“Quello là, siccome noi ci volevamo bene capito, assai ci volevamo bene, perciò da me puoi stare tranquillo che né mi manderà nessuno, né viene nessuno". È questo il contenuto choc di una telefonata che l'ex deputato regionale dell'Ncd, Giovanni Lo Sciuto, arrestato ieri nel corso di un blitz dei carabinieri del nucleo investigativo di Trapani a Castelvetrano insieme ad altre 26 persone per l’associazione segreta da lui capeggiata, ha fatto ad un amico massone, Nicola Clemenza, millantando uno speciale rapporto di amicizia con il superlatitante Matteo Messina Denaro. "E né mi mette in pericolo a me perché lo sa che, lo capisce che da me non deve venire nessuno perché consuma pure a me hai capito?", continua ancora Lo Sciuto parlando di un legame con il boss, di cui si sono perse le tracce più di 25 anni fa, che affondava le sue radici al periodo dell'adolescenza.

"Quando eravamo ragazzini – insisteva – ci volevamo bene, poi lui ha fatto la sua strada … minchia, come mi tratta, mi tratta mi tratta. Però lui minchia quando ha preso quella strada mi ha detto ‘Giova' io faccio una strada, tu fai una strada, statti lontano', minchia me lo è venuto a dire", aggiungendo anche di sentirsi protetto proprio grazie a quell'amicizia di vecchia data. "Diceva, da Giovanni Lo Sciuto non ci deve andare nessuno, lasciatelo stare a quello che quello deve fare un’altra strada". E poi ancora a Clemenza, in riferimento alla loggia massonica di cui era a capo: "Non sono in commissione antimafia Nico'? Appena arrivano le lettere anonime sulla massoneria…Nico' appena ti arrivano quattro lettere anonime, non si capisce?…arrivano cose sulla massoneria, se sono cose di altri paesi non mi, quando sono cose di qui le prendo e le strappiamo". In realtà, della vicinanza di Lo Sciuto e il boss latitante si era già parlato nel 1998 quando un esposto anonimo, come ricorda Il Giornale di Sicilia, indicava il politico come finanziatore di Messina Denaro. Ma oggi, alla luce del terremoto provocato dal blitz a Castelvetrano, quel legame diventa molto più significativo.
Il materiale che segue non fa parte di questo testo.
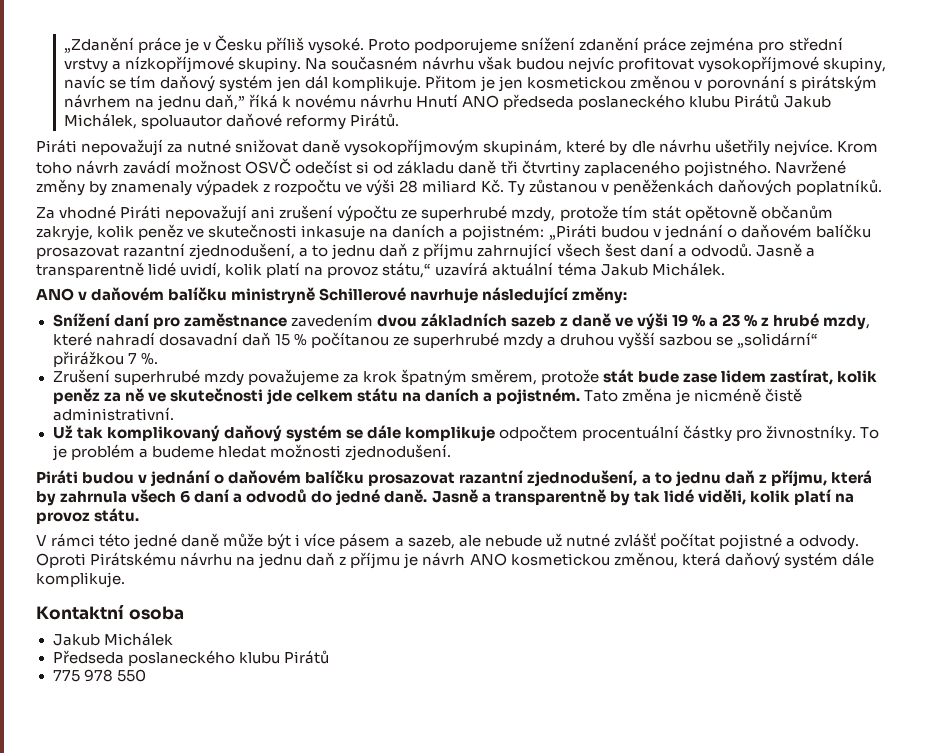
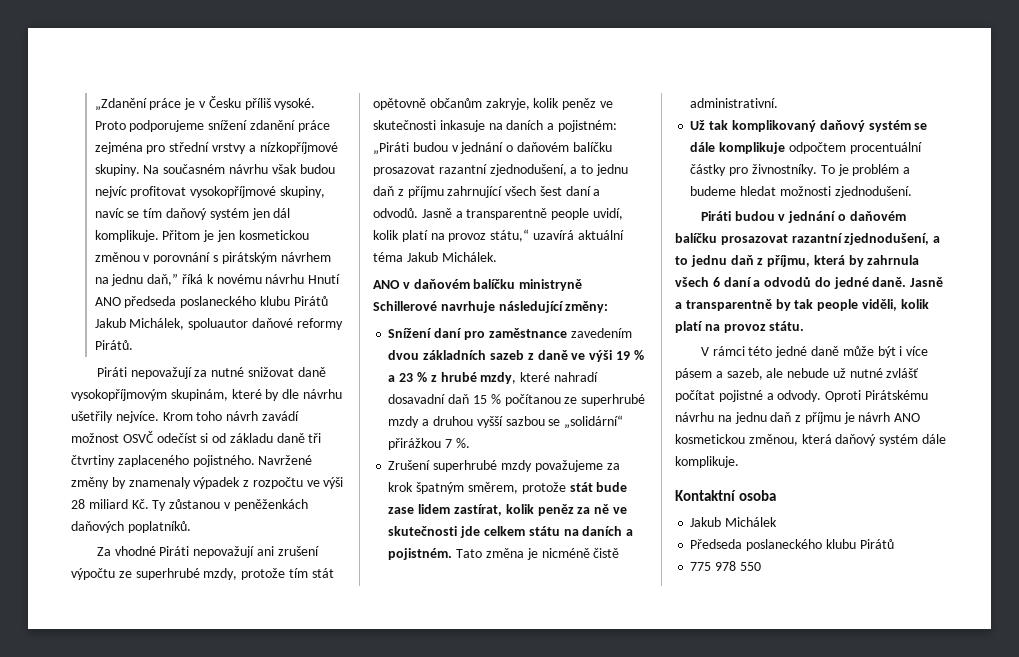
[148,262,177,276] lidé -> [551,208,590,220] people
[663,489,694,503] lidé -> [817,299,859,311] people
Lo Sciuto è stato arrestato ieri, giovedì 21 marzo, per essere a capo di una vera e propria loggia massonica segreta "capace di condizionare la politica e la burocrazia". Insieme a lui, definito l'uomo chiave di questo sistema corruttivo, sono finite in manette altre 26 persone tra cui l'ex sindaco di Castelvetrano, Felice Errante, e l'ex presidente dell'Ars ed ex deputato nazionale di Forza Italia, Francesco Cascio. Ci sono anche tre poliziotti tra gli arrestati nell'ambito dell'inchiesta denominata Artemisia: uno presta servizio alla questura di Palermo, uno a Castelvetrano e uno alla Dia di Trapani. Nella bufera è finita anche l'Inps: lo stesso Lo Sciuto pare avesse fatto un accordo con il medico Rosario Orlando, ex responsabile del Centro Medico Legale dell'Inps, fino al maggio 2016, che prevedeva la concessione di numerose pensioni di invalidità, anche in assenza dei presupposti previsti dalla legge, a soggetti da lui indicati. Al momento sono circa 70 i casi di pensioni di invalidità al vaglio degli inquirenti.